TASK GOAL:
With the images removed, write out each record exactly as given.

Excerpts from a dataset:
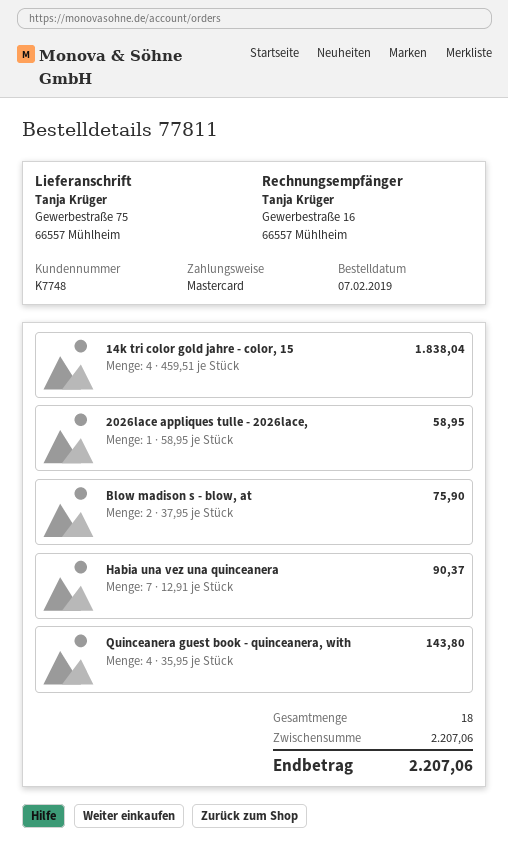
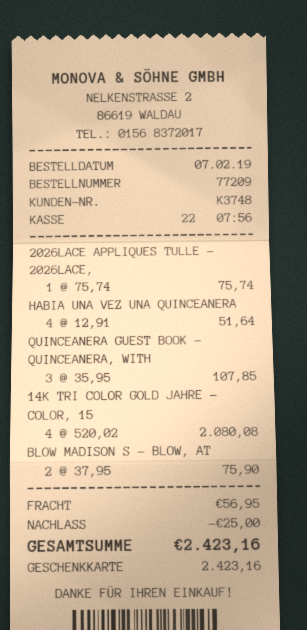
order number: 77811 -> 77209
customer number: K7748 -> K3748
payment method: Mastercard -> gift card
14k tri color gold jahre - color, 15: 4 x 459.51 = 1838.04 -> 4 x 520.02 = 2080.08
2026lace appliques tulle - 2026lace,: 1 x 58.95 = 58.95 -> 1 x 75.74 = 75.74
Habia una vez una quinceanera: 7 x 12.91 = 90.37 -> 4 x 12.91 = 51.64
Quinceanera guest book - quinceanera, with: 4 x 35.95 = 143.80 -> 3 x 35.95 = 107.85
discount: none -> 25.00
shipping: none -> 56.95
total: 2207.06 -> 2423.16

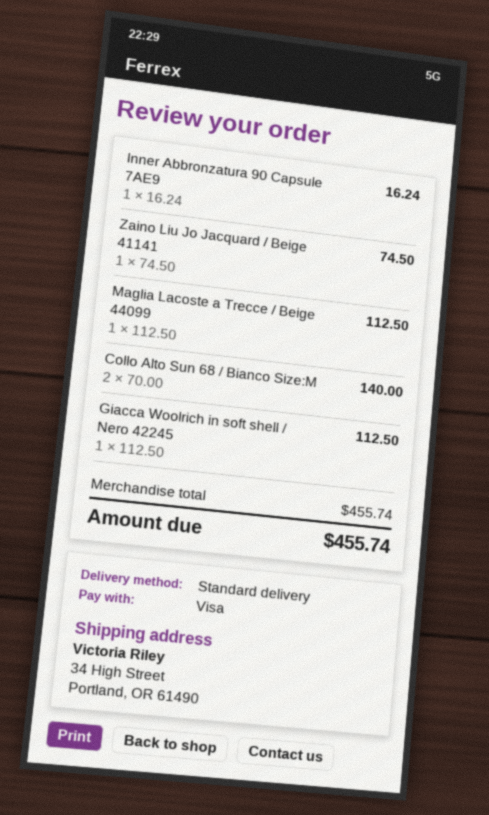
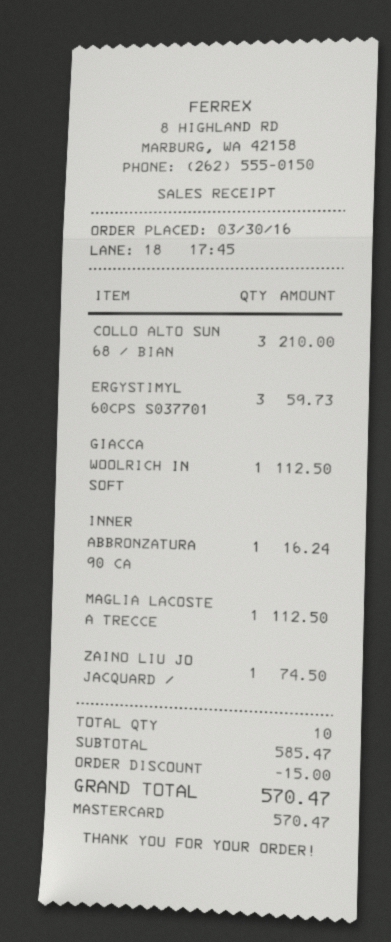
payment method: Visa -> Mastercard
Collo Alto Sun 68 / Bianco Size:M: 2 for 140.00 -> 3 for 210.00
ERGYSTIMYL 60CPS S037701: none -> 3 for 59.73
subtotal: 455.74 -> 585.47
discount: none -> 15.00
total: 455.74 -> 570.47

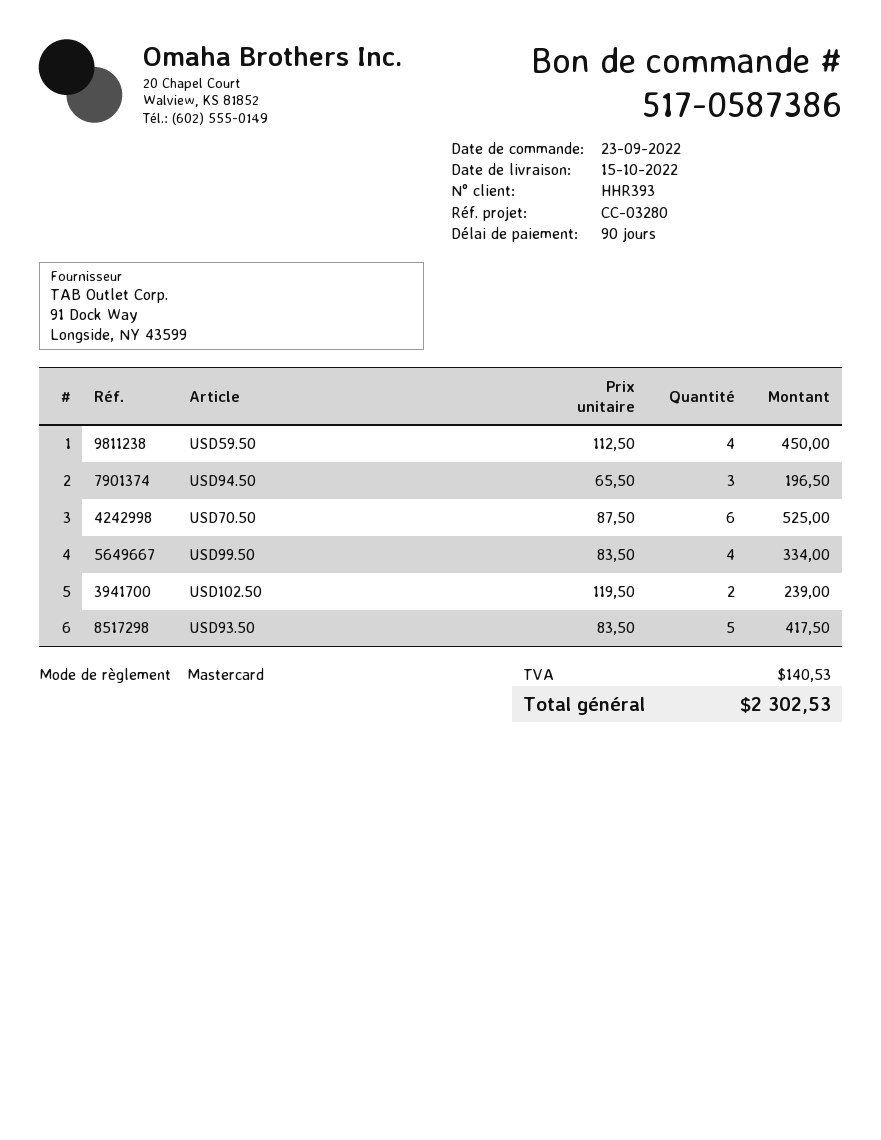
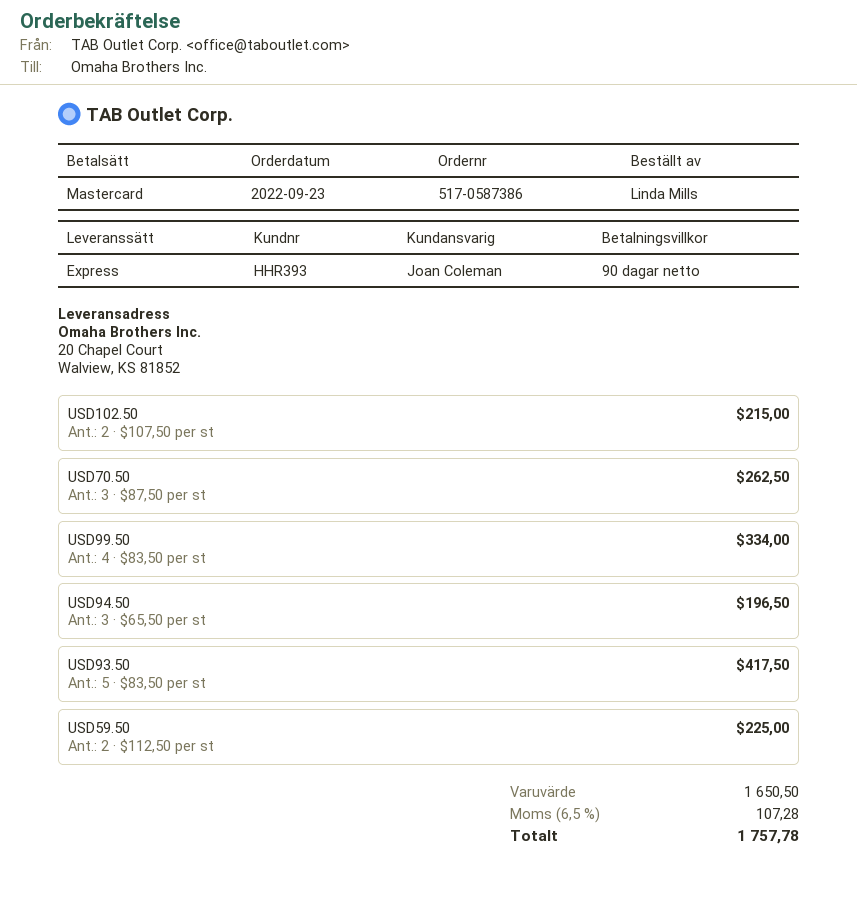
USD59.50: 4 x 112.50 = 450.00 -> 2 x 112.50 = 225.00
USD70.50: 6 x 87.50 = 525.00 -> 3 x 87.50 = 262.50
USD102.50: 2 x 119.50 = 239.00 -> 2 x 107.50 = 215.00
tax: 140.53 -> 107.28
total: 2302.53 -> 1757.78

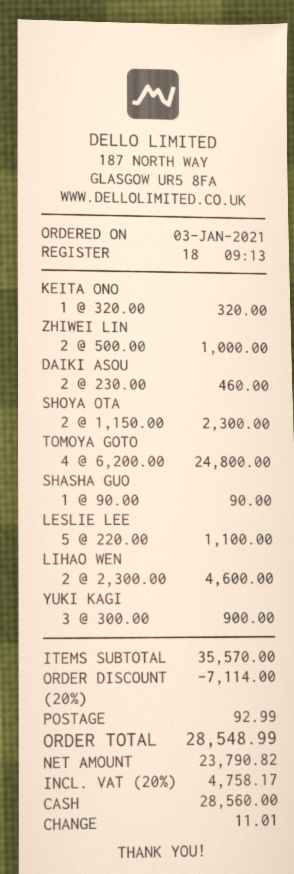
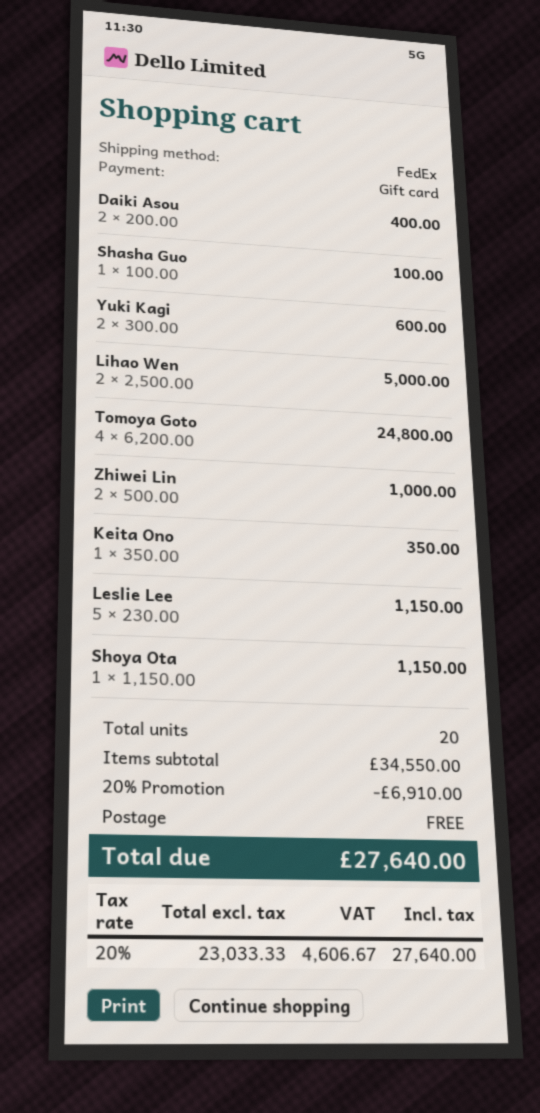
payment method: cash -> gift card
KEITA ONO: 1 x 320.00 = 320.00 -> 1 x 350.00 = 350.00
DAIKI ASOU: 2 x 230.00 = 460.00 -> 2 x 200.00 = 400.00
SHOYA OTA: 2 x 1150.00 = 2300.00 -> 1 x 1150.00 = 1150.00
SHASHA GUO: 1 x 90.00 = 90.00 -> 1 x 100.00 = 100.00
LESLIE LEE: 5 x 220.00 = 1100.00 -> 5 x 230.00 = 1150.00
LIHAO WEN: 2 x 2300.00 = 4600.00 -> 2 x 2500.00 = 5000.00
YUKI KAGI: 3 x 300.00 = 900.00 -> 2 x 300.00 = 600.00
subtotal: 35570.00 -> 34550.00
discount: 20% = 7114.00 -> 20% = 6910.00
shipping: 92.99 -> 0.00
net: 23790.82 -> 23033.33
tax: 20% = 4758.17 -> 20% = 4606.67
total: 28548.99 -> 27640.00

RESPONSE:
order number: 77811 -> 77209
customer number: K7748 -> K3748
payment method: Mastercard -> gift card
14k tri color gold jahre - color, 15: 4 x 459.51 = 1838.04 -> 4 x 520.02 = 2080.08
2026lace appliques tulle - 2026lace,: 1 x 58.95 = 58.95 -> 1 x 75.74 = 75.74
Habia una vez una quinceanera: 7 x 12.91 = 90.37 -> 4 x 12.91 = 51.64
Quinceanera guest book - quinceanera, with: 4 x 35.95 = 143.80 -> 3 x 35.95 = 107.85
discount: none -> 25.00
shipping: none -> 56.95
total: 2207.06 -> 2423.16

payment method: Visa -> Mastercard
Collo Alto Sun 68 / Bianco Size:M: 2 for 140.00 -> 3 for 210.00
ERGYSTIMYL 60CPS S037701: none -> 3 for 59.73
subtotal: 455.74 -> 585.47
discount: none -> 15.00
total: 455.74 -> 570.47

USD59.50: 4 x 112.50 = 450.00 -> 2 x 112.50 = 225.00
USD70.50: 6 x 87.50 = 525.00 -> 3 x 87.50 = 262.50
USD102.50: 2 x 119.50 = 239.00 -> 2 x 107.50 = 215.00
tax: 140.53 -> 107.28
total: 2302.53 -> 1757.78

payment method: cash -> gift card
KEITA ONO: 1 x 320.00 = 320.00 -> 1 x 350.00 = 350.00
DAIKI ASOU: 2 x 230.00 = 460.00 -> 2 x 200.00 = 400.00
SHOYA OTA: 2 x 1150.00 = 2300.00 -> 1 x 1150.00 = 1150.00
SHASHA GUO: 1 x 90.00 = 90.00 -> 1 x 100.00 = 100.00
LESLIE LEE: 5 x 220.00 = 1100.00 -> 5 x 230.00 = 1150.00
LIHAO WEN: 2 x 2300.00 = 4600.00 -> 2 x 2500.00 = 5000.00
YUKI KAGI: 3 x 300.00 = 900.00 -> 2 x 300.00 = 600.00
subtotal: 35570.00 -> 34550.00
discount: 20% = 7114.00 -> 20% = 6910.00
shipping: 92.99 -> 0.00
net: 23790.82 -> 23033.33
tax: 20% = 4758.17 -> 20% = 4606.67
total: 28548.99 -> 27640.00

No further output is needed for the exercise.